▶ **Exercise objective**
Search the records for lines with the word "pmid" and copy each match.

▶ **The data**

*** Block opens ***

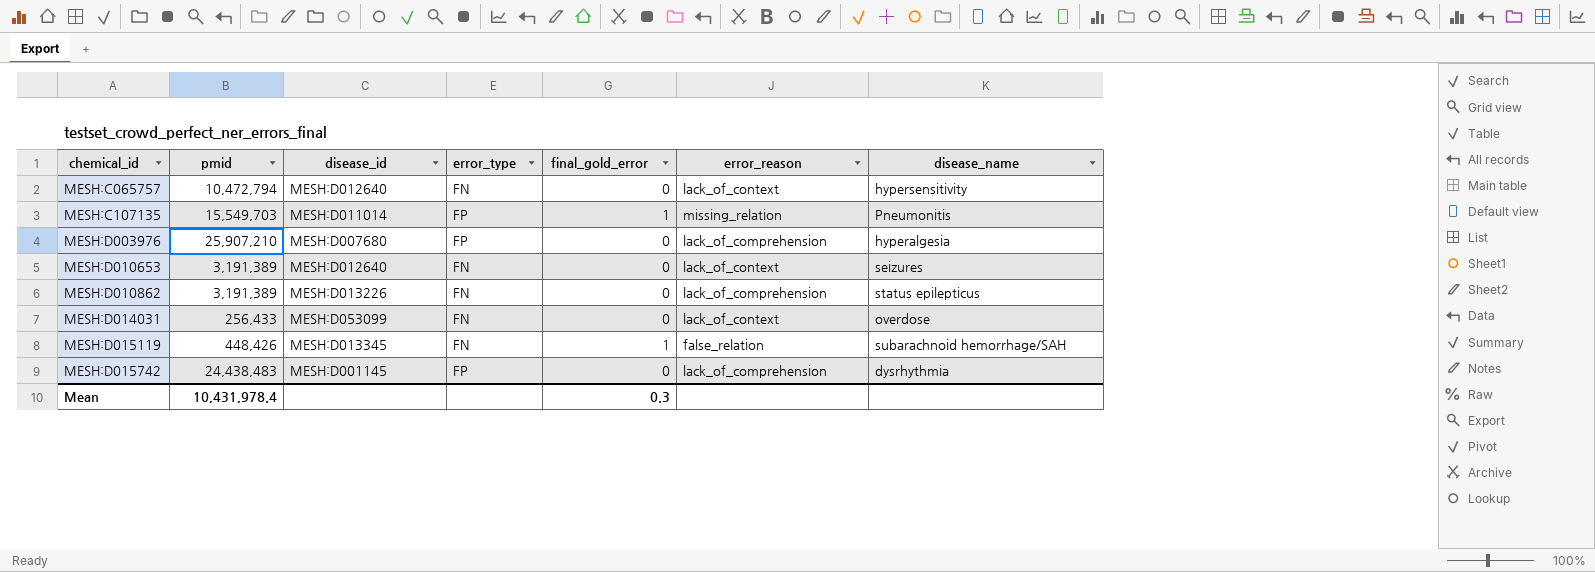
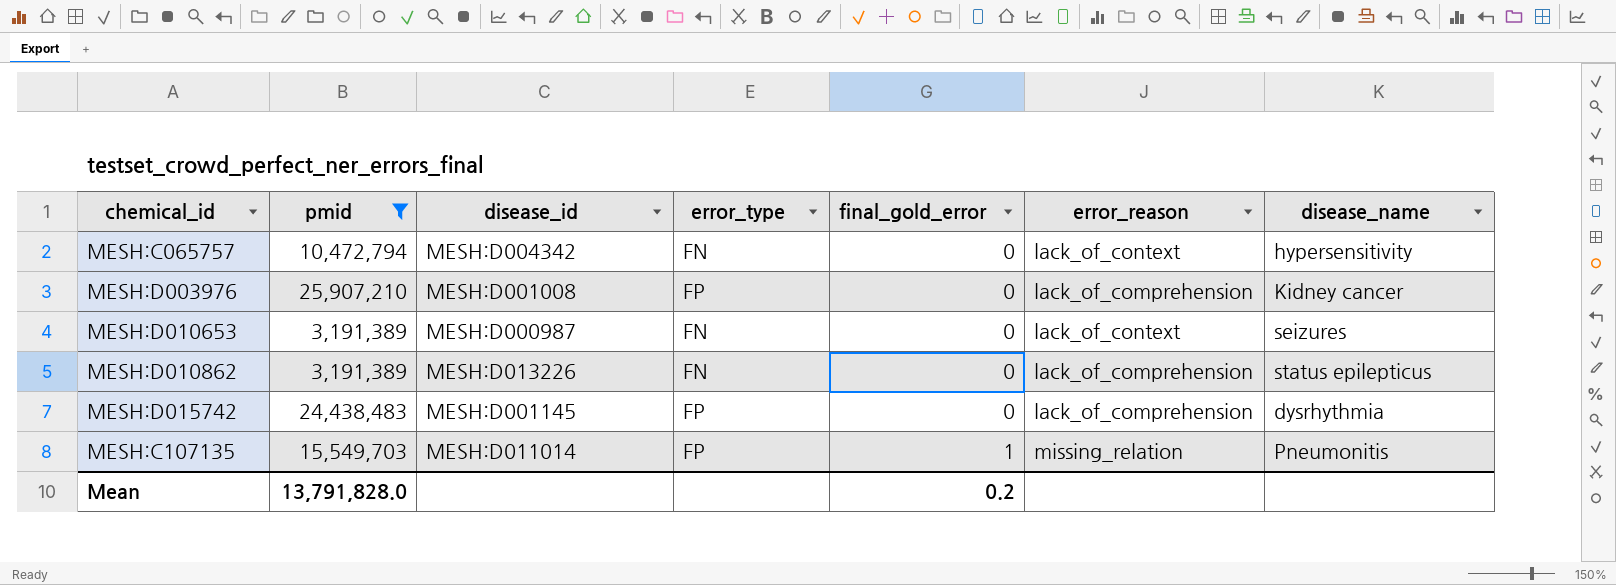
filter: none -> pmid >= 3,191,389
row order: chemical_id ascending -> final_gold_error ascending
MESH:C065757 | disease_id: MESH:D012640 -> MESH:D004342
MESH:D003976 | disease_id: MESH:D007680 -> MESH:D001008
MESH:D003976 | disease_name: hyperalgesia -> Kidney cancer
MESH:D010653 | disease_id: MESH:D012640 -> MESH:D000987
Mean | pmid: 10,431,978.4 -> 13,791,828.0
Mean | final_gold_error: 0.3 -> 0.2

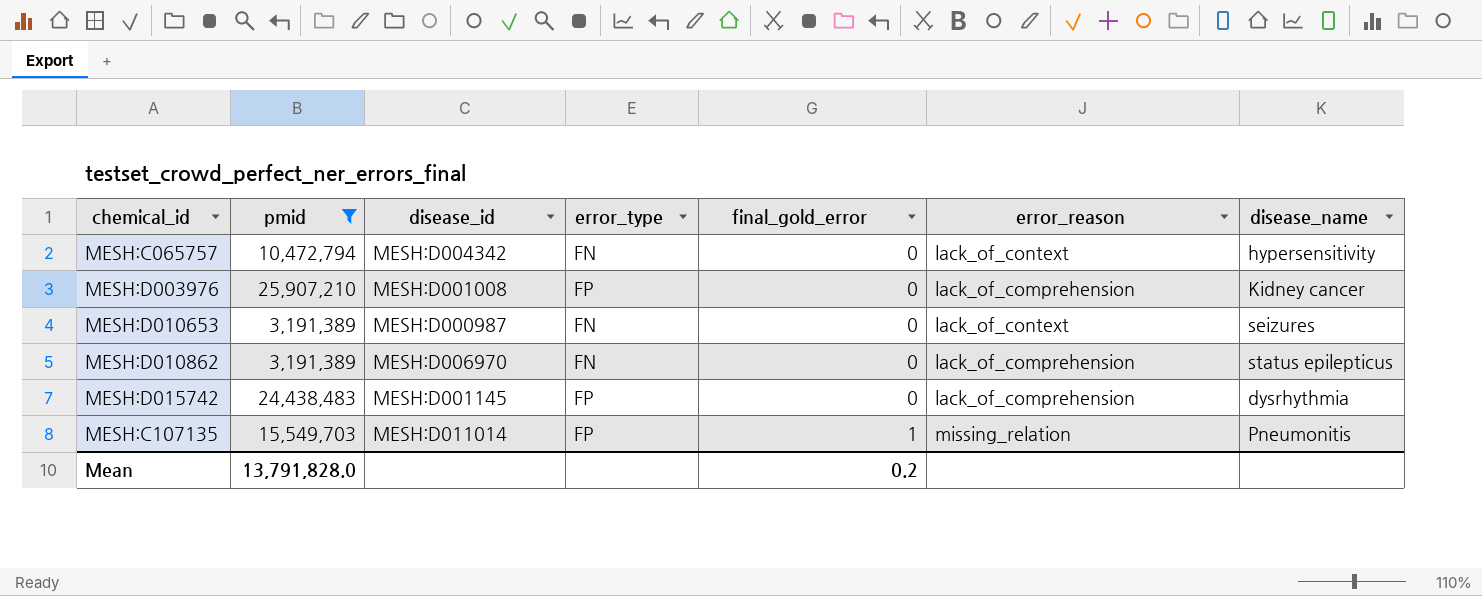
MESH:D010862 | disease_id: MESH:D013226 -> MESH:D006970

*** Block closes ***

▶ **Problem solution**
filter: none -> pmid >= 3,191,389
Mean | pmid: 10,431,978.4 -> 13,791,828.0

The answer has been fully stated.